Moreover, during the course of this singular first meal together, while she used the phraseology of the servant class and betrayed the manners of what men call “common folk,” it was borne in upon me that she, too, unknowingly, touched the same vast sources of extended life that her husband claimed to realise, and that her being unknowingly swept that region of elemental Powers with which he now sought conscious union. In her infectious vitality beat the pulse of vaster tides than she yet knew.

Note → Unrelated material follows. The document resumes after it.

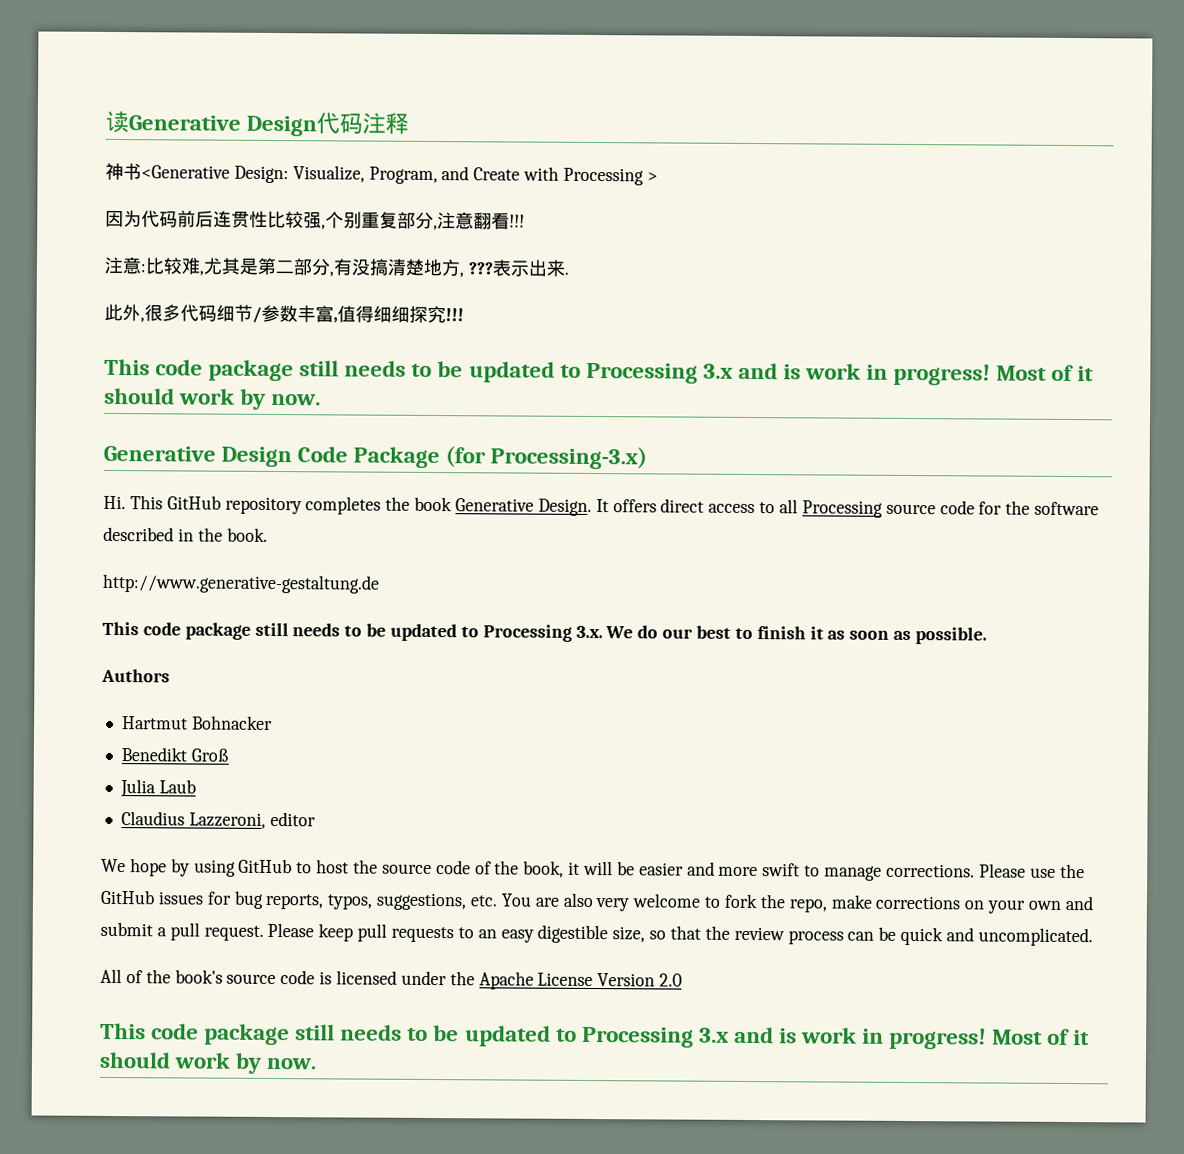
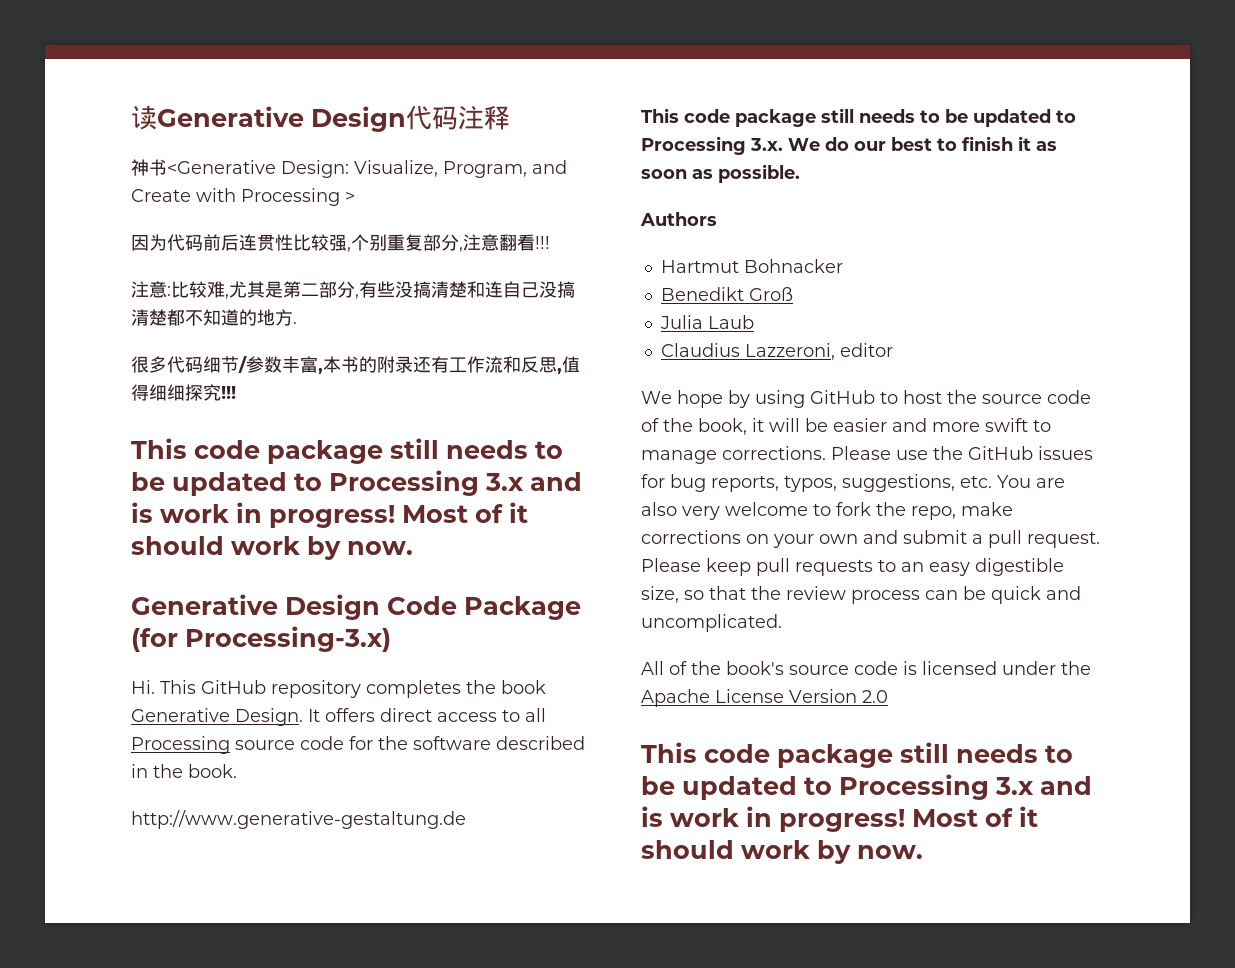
- 注意:比较难,尤其是第二部分,有没搞清楚地方, ???表示出来.
+ 注意:比较难,尤其是第二部分,有些没搞清楚和连自己没搞清楚都不知道的地方.
- 此外,很多代码细节/参数丰富,值得细细探究!!!
+ 很多代码细节/参数丰富,本书的附录还有工作流和反思,值得细细探究!!!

Already, in our conversation, this had come to me; it increased from minute to minute as our atmospheres combined and mingled. The suggestion of what I must call great exterior Activities that always accompanied the presence of Julius made themselves felt also through the being of this simple and uneducated girl. Winds, cool and refreshing, from some elemental region blew soundlessly about her. I was aware of their invigorating currents. And this came to me with my first emotions, and was not due to subsequent reflection. For, in my own case, too, while resenting the admission, I felt something more generously scaled than my normal self, scientifically moulded, trying to urge up as with great arms and hands that thrust into my mind. What hitherto had seemed my complete Self opened, as though it were but a surface tract, revealing depths of consciousness unguessed before.